Exercise prompt:
An exact copy of the records below is needed, with every picture left out.

Dataset excerpts:
+ + +

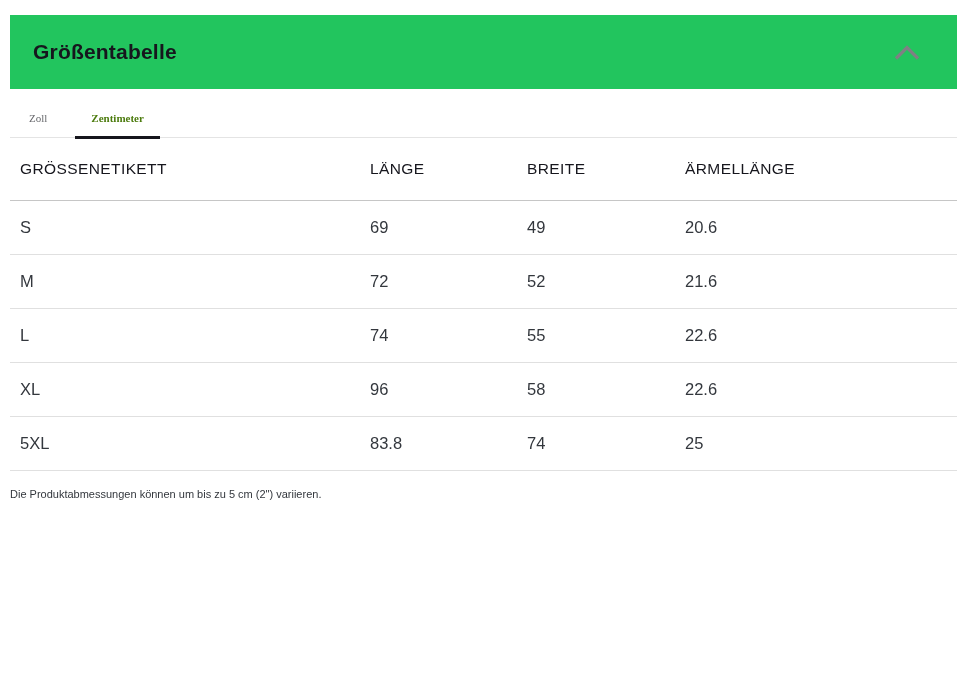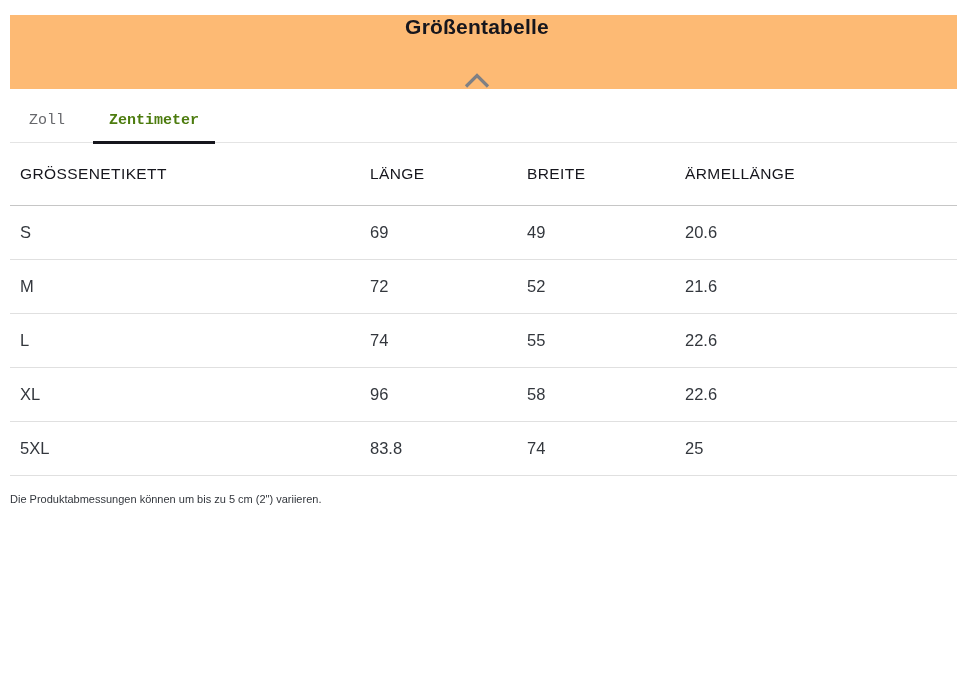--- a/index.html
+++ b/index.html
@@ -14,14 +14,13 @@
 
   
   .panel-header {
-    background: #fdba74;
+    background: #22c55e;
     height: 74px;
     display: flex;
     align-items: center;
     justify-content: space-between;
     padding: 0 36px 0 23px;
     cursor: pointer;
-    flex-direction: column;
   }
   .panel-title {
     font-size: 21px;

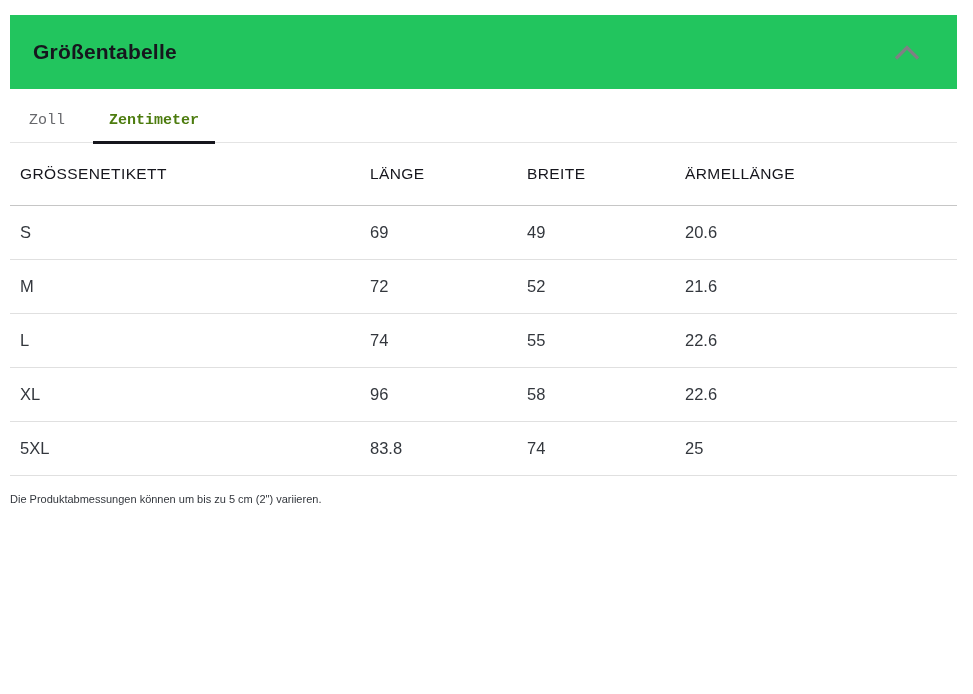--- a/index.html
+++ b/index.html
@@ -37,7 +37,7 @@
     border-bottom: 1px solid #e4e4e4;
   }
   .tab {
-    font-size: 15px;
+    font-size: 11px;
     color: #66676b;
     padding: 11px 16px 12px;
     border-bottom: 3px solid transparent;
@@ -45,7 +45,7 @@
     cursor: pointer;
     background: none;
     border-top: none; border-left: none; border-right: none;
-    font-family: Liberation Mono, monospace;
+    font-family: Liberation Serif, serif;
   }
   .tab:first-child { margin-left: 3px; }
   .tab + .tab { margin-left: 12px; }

+ + +

Result:
--- a/index.html
+++ b/index.html
@@ -14,14 +14,13 @@
 
   
   .panel-header {
-    background: #fdba74;
+    background: #22c55e;
     height: 74px;
     display: flex;
     align-items: center;
     justify-content: space-between;
     padding: 0 36px 0 23px;
     cursor: pointer;
-    flex-direction: column;
   }
   .panel-title {
     font-size: 21px;

--- a/index.html
+++ b/index.html
@@ -37,7 +37,7 @@
     border-bottom: 1px solid #e4e4e4;
   }
   .tab {
-    font-size: 15px;
+    font-size: 11px;
     color: #66676b;
     padding: 11px 16px 12px;
     border-bottom: 3px solid transparent;
@@ -45,7 +45,7 @@
     cursor: pointer;
     background: none;
     border-top: none; border-left: none; border-right: none;
-    font-family: Liberation Mono, monospace;
+    font-family: Liberation Serif, serif;
   }
   .tab:first-child { margin-left: 3px; }
   .tab + .tab { margin-left: 12px; }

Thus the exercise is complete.